Bioiberica trials new compound that prevents memory loss in patients with mild Alzheimer's

Bioiberica trials new compound that prevents memory loss in patients with mild Alzheimer's 
A new compound of animal origin, isolated from the porcine brain and completely developed by Bioiberica investigators, has achieved positive results in slowing down the progression of Alzheimer's in seven studies using animals. 

This compound is PRJ212, which has a new mechanism of action based on neuroprotection and which could prevent memory loss in patients at the mild stage.

We have just registered the patent and the next step now is to trial this promising compound in human subjects. We are planning to begin clinical trials in Alzheimer patients in the last quarter of this year”, explains Daniel Martínez, head of R&D at the Human Health Division of Bioiberica and the person responsible for the project.

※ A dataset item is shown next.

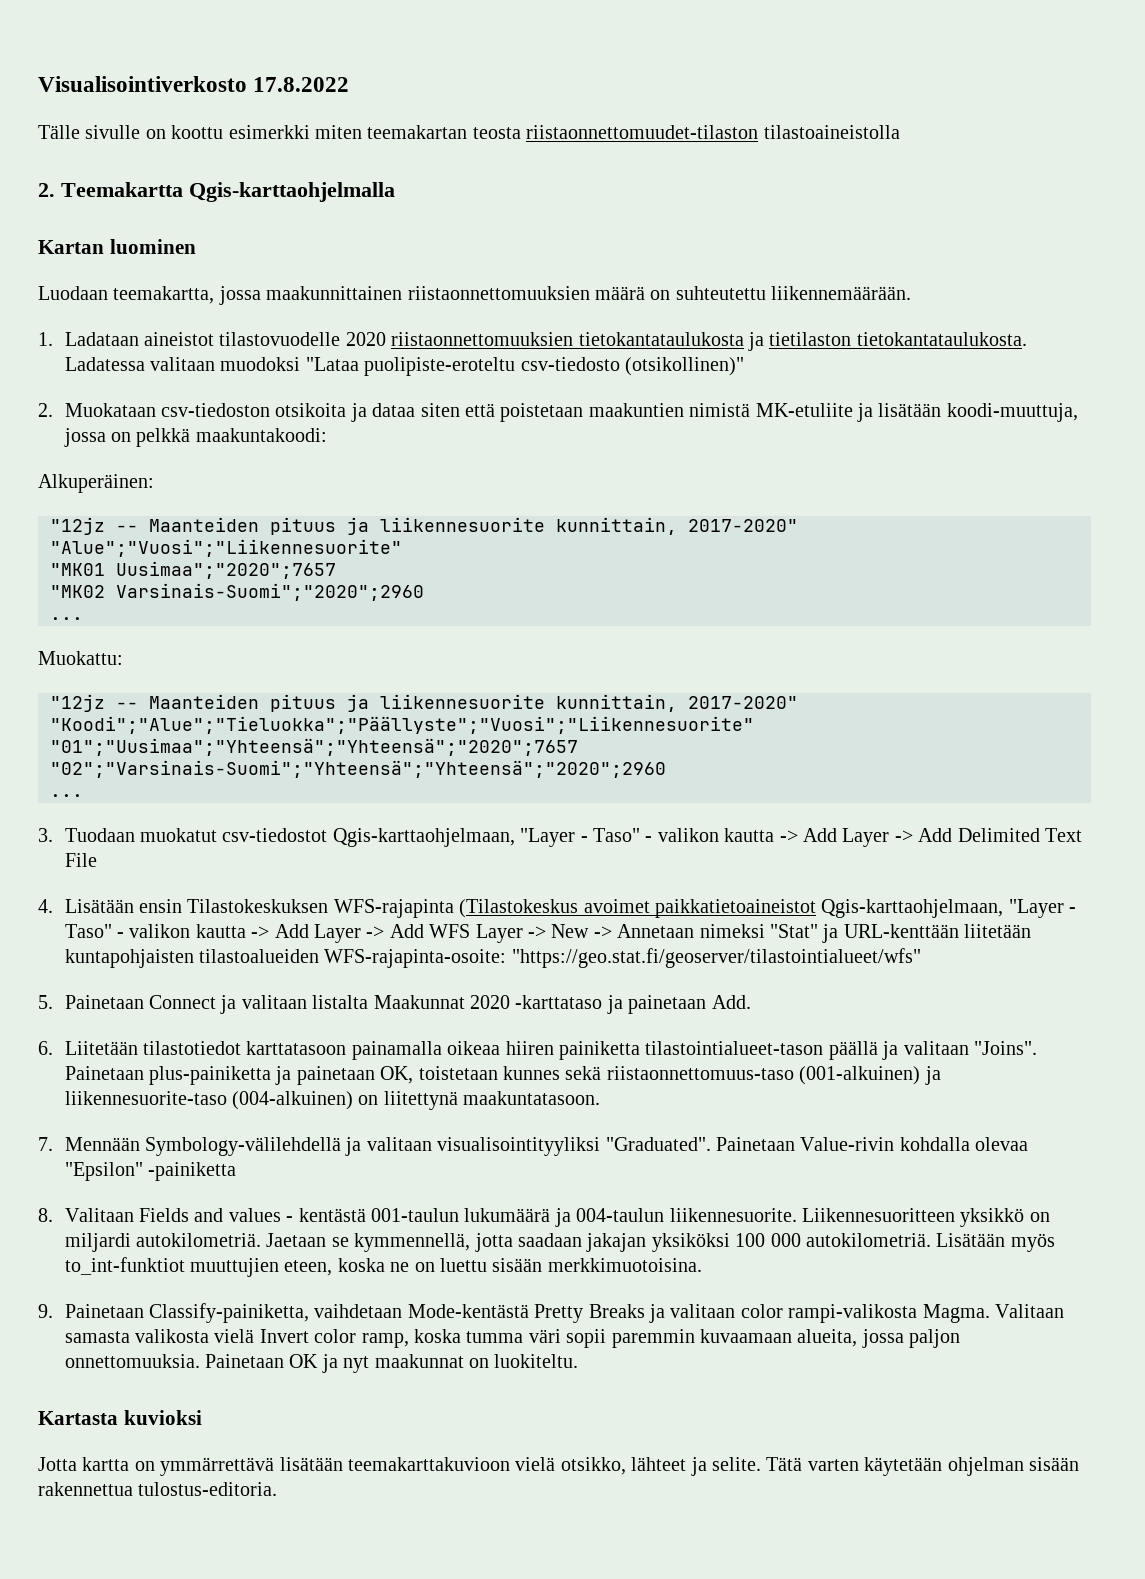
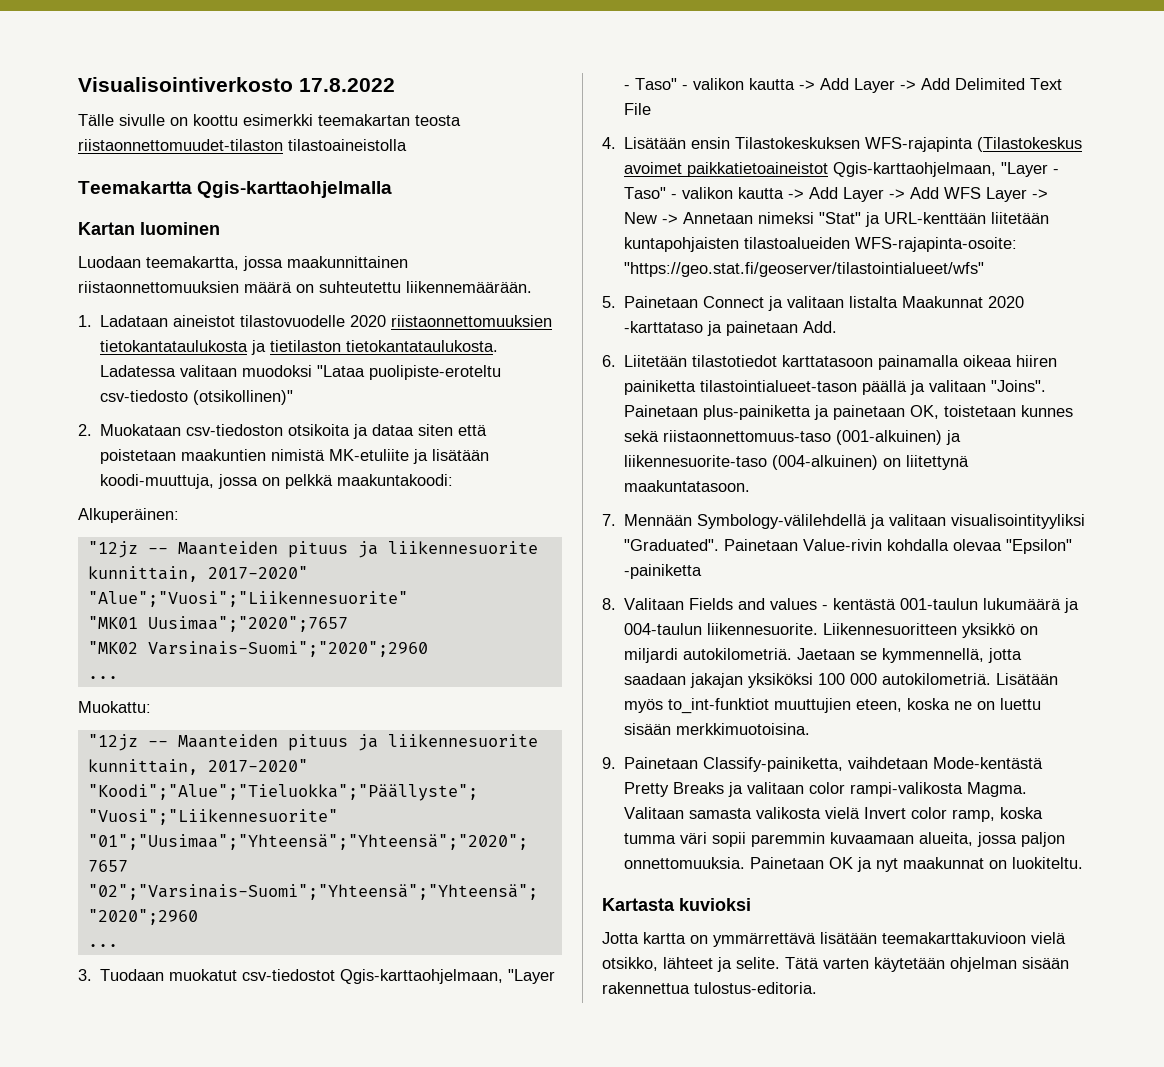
[315,125,362,139] miten -> (313, 120) none
[38,183,55,197] 2. -> (407, 145) none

Bioiberica is a biotechnology company specialising in the extraction of biomolecules of high therapeutic value from tissues of animal origin. It is a worldwide reference for the production of heparin (the most used anticoagulant) and chondroitin sulfate (a drug for osteoarthritis). “This project responds to our innovation strategy of continuously developing new compounds that may be able to be applied in science. In this case, we also feel particularly proud because this research was conducted 100% by the company and it is the result of the positive work carried out from the personal strengths of our team”, declares José Escaich, CEO of Bioiberica.

Bioiberica's goal is to launch a medical food onto the market, a food used for special medical purposes which, consumed regularly, helps prevent memory loss in patients with mild Alzheimer's. “We think approaching the disease from the perspective of nutrition is a promising strategy as numerous epidemiological studies suggest that Alzheimer's patients have special nutritional needs”, adds Martínez.

More than 15 million people worldwide are thought to suffer from Alzheimer's. This prevalence could double by 2030.